(Revision tracking records)
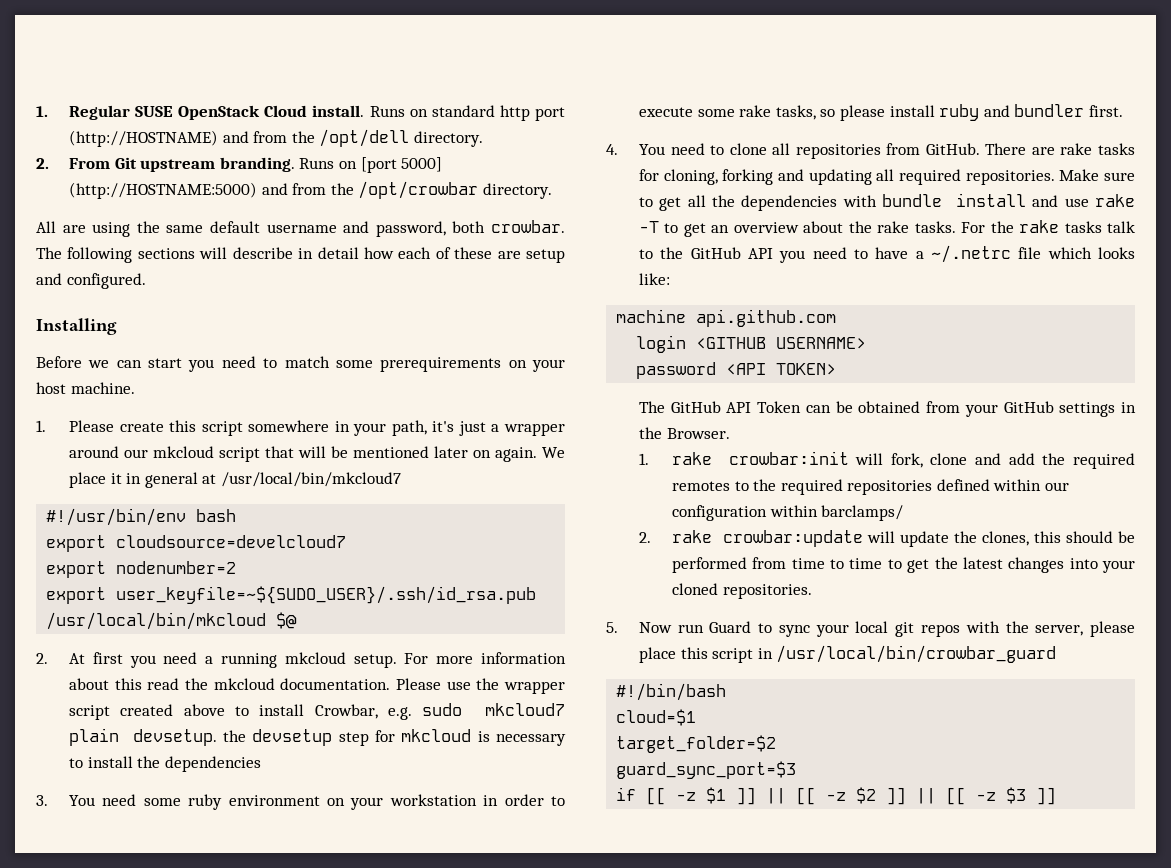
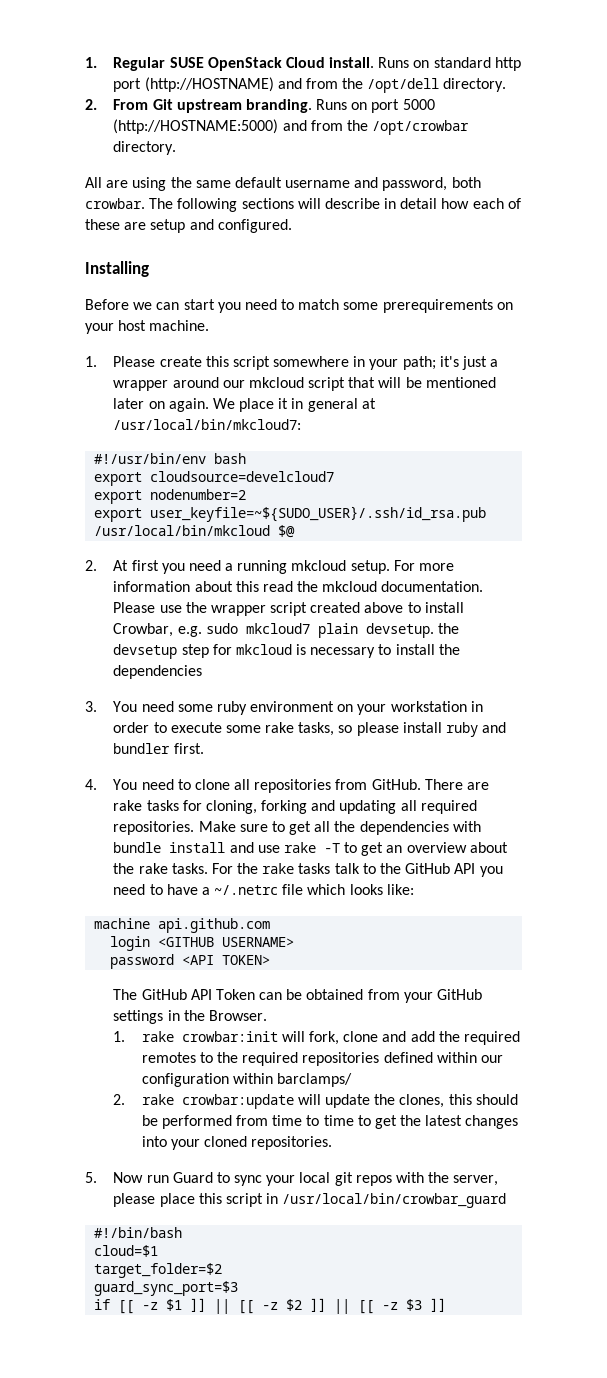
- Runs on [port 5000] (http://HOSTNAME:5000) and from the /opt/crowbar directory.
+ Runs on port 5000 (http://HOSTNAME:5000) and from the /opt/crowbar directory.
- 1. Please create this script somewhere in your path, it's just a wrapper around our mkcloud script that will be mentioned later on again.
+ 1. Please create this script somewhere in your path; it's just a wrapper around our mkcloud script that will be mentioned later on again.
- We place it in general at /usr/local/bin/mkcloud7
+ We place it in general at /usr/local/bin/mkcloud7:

» **Task instructions**:
Write out all the entries word for word, but skip any images.

» **Written response**:
- Runs on [port 5000] (http://HOSTNAME:5000) and from the /opt/crowbar directory.
+ Runs on port 5000 (http://HOSTNAME:5000) and from the /opt/crowbar directory.
- 1. Please create this script somewhere in your path, it's just a wrapper around our mkcloud script that will be mentioned later on again.
+ 1. Please create this script somewhere in your path; it's just a wrapper around our mkcloud script that will be mentioned later on again.
- We place it in general at /usr/local/bin/mkcloud7
+ We place it in general at /usr/local/bin/mkcloud7:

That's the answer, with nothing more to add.